# only 6 days worth of guide data



## cjanderson (Nov 16, 2002)

back after a week away and good old tivo has done the biz, so thats good news. No sky crashes or anything.

but when i go into pick programs to record, up pops a warning that there is only 6 days of guide data left.

I have checked the calls logs and it made a successful daily call this morning.

have never had this warning before.

is there anything to do? just it just go away automatically? and is it new as i have never seen it before.

EDIT: and does anyone else have later guide data. I tryed to force a daily call, it did it. status is succeeded but still programme guide data is to Sat 7 Jan. 

cheers

Catherine


----------



## sanderton (Jan 4, 2002)

Sorry, Thursday 19th Jan 2006 here. That doesn't update until the downlaoded data is indexed though.


----------



## cjanderson (Nov 16, 2002)

well i have told it to make a daily call. and it does that fine

call is answered, it checks clock and 3 seconds later it hangs up.

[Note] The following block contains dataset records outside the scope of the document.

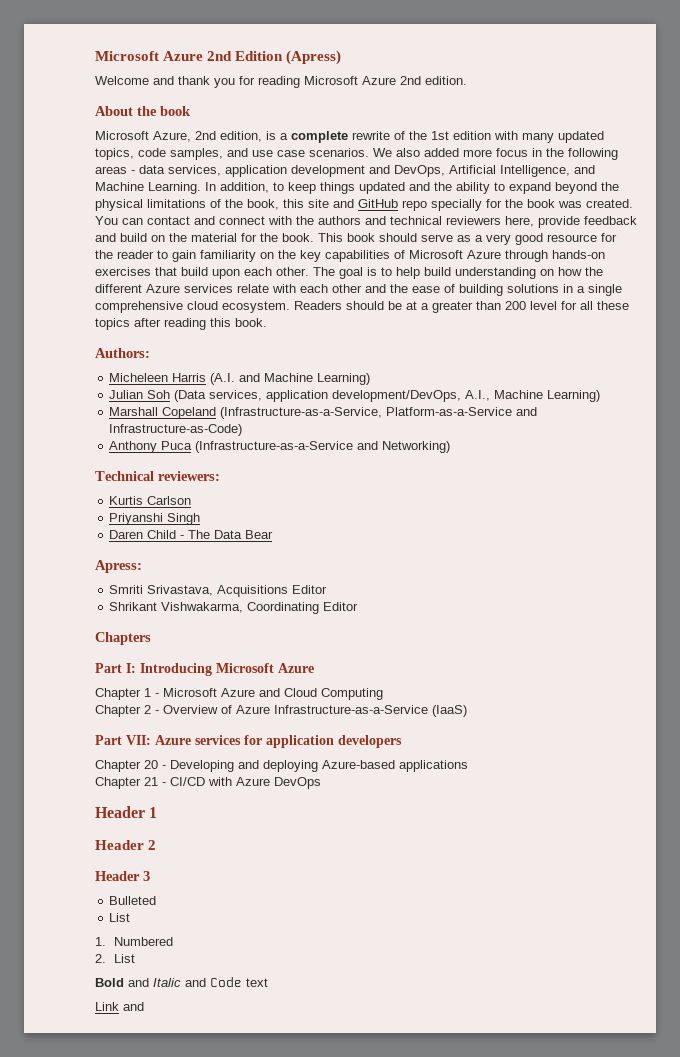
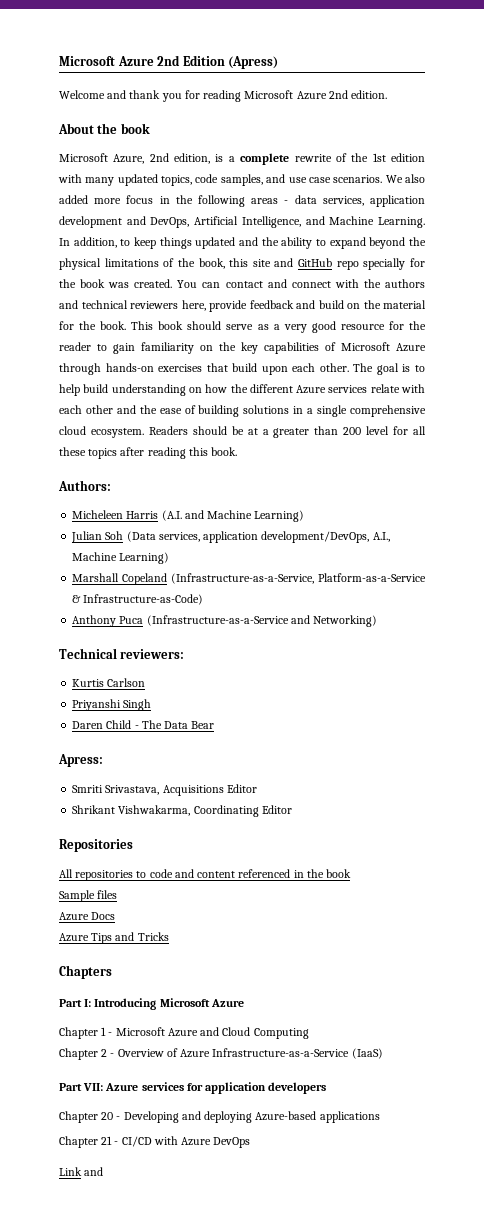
- Marshall Copeland (Infrastructure-as-a-Service, Platform-as-a-Service and Infrastructure-as-Code)
+ Marshall Copeland (Infrastructure-as-a-Service, Platform-as-a-Service & Infrastructure-as-Code)
+ Repositories
+ All repositories to code and content referenced in the book
+ Sample files
+ Azure Docs
+ Azure Tips and Tricks
- Header 1
- Header 2
- Header 3
- Bulleted
- List
- 1. Numbered
- 2. List
- Bold and Italic and Code text

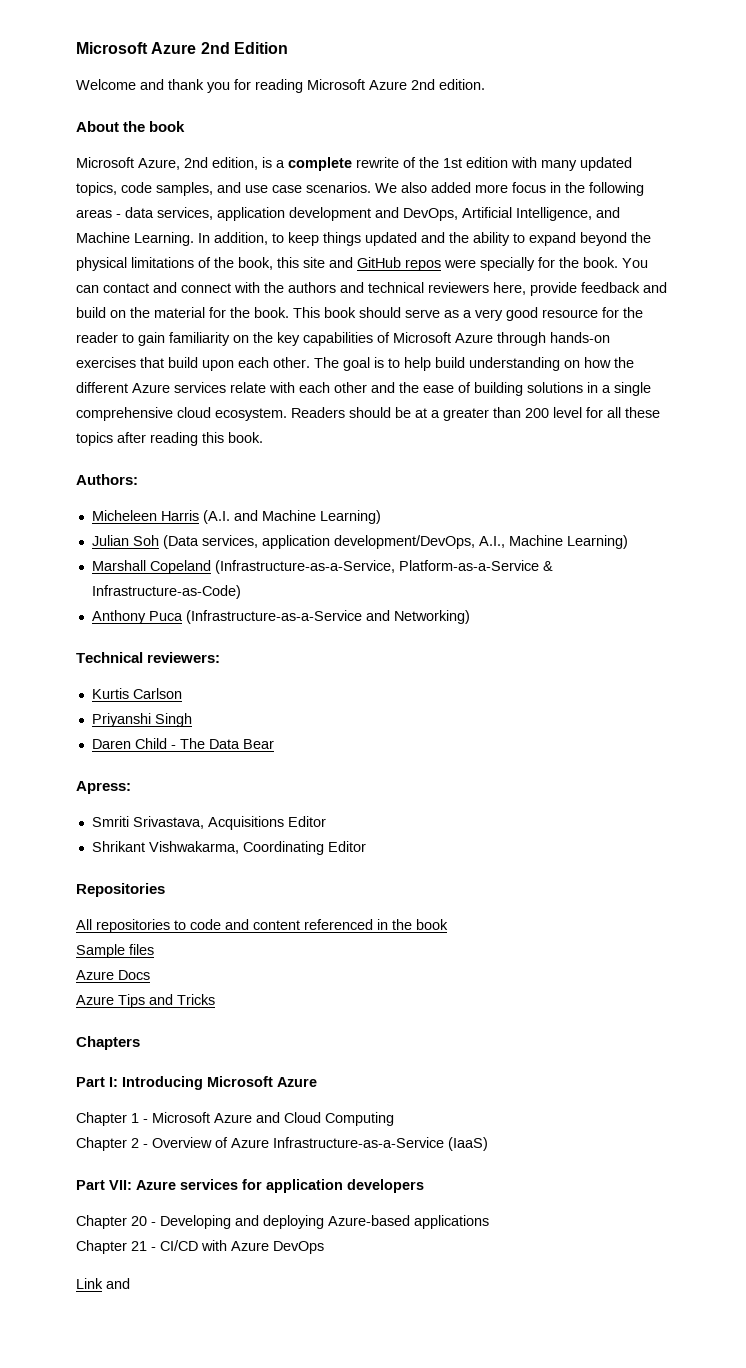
- Microsoft Azure 2nd Edition (Apress)
+ Microsoft Azure 2nd Edition
- In addition, to keep things updated and the ability to expand beyond the physical limitations of the book, this site and GitHub repo specially for the book was created.
+ In addition, to keep things updated and the ability to expand beyond the physical limitations of the book, this site and GitHub repos were specially for the book.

have checked my system information, yes, i have a lifetime sub, all calls successful. does say on page 3 : GC Sat 17dec ar 6.02pm and indexing Sat 17 Dec at 12.21pm.

is this worrying? should a call to tivo CS tomorrow be useful or should i just attempt manual calls until it gets new data.

I've not done anything to this tivo for about 18 months, when i added a 120gig drive.

EDIT: okay rebooted. and now says guide data up to 21st. and no warnings. BUT in the to-do there is nothing past thursday 8pm and i can;t find anything for later than that in pick time to record.

so should i assume its got the data, it just needs to index it? when does it index things? can you force it to do it manually at all?


----------



## OzSat (Feb 15, 2001)

Once the 'Guide Data to' date changes - all the data should be visable.


----------



## cjanderson (Nov 16, 2002)

well cheers anyway. it seems to have fixed itself.

i assume the guide data was there all the time, just did not regonise it until i rebooted. It had not indexed sinced 17 dec but did it about an hour after i rebooted last night. so all there up to 20th now in my to do list. 

odd really, but resolved now.


----------



## agw (Feb 28, 2002)

Sorry for resurrecting an old thread but I've just had the same problem and a reboot has also worked for me. When I was scheduling a season pass today it popped up to tell me that I only had 7 days of guide data left. Checked system information and sure enough it only went up to August 18th. Account is in good standing and the last daily call succeeded.

After rebooting the machine the system information screen is showing guide data to 1st September without a call having been made. Nothing has been scheduled in todo yet but I'm hoping it'll start scheduling stuff fairly soon


----------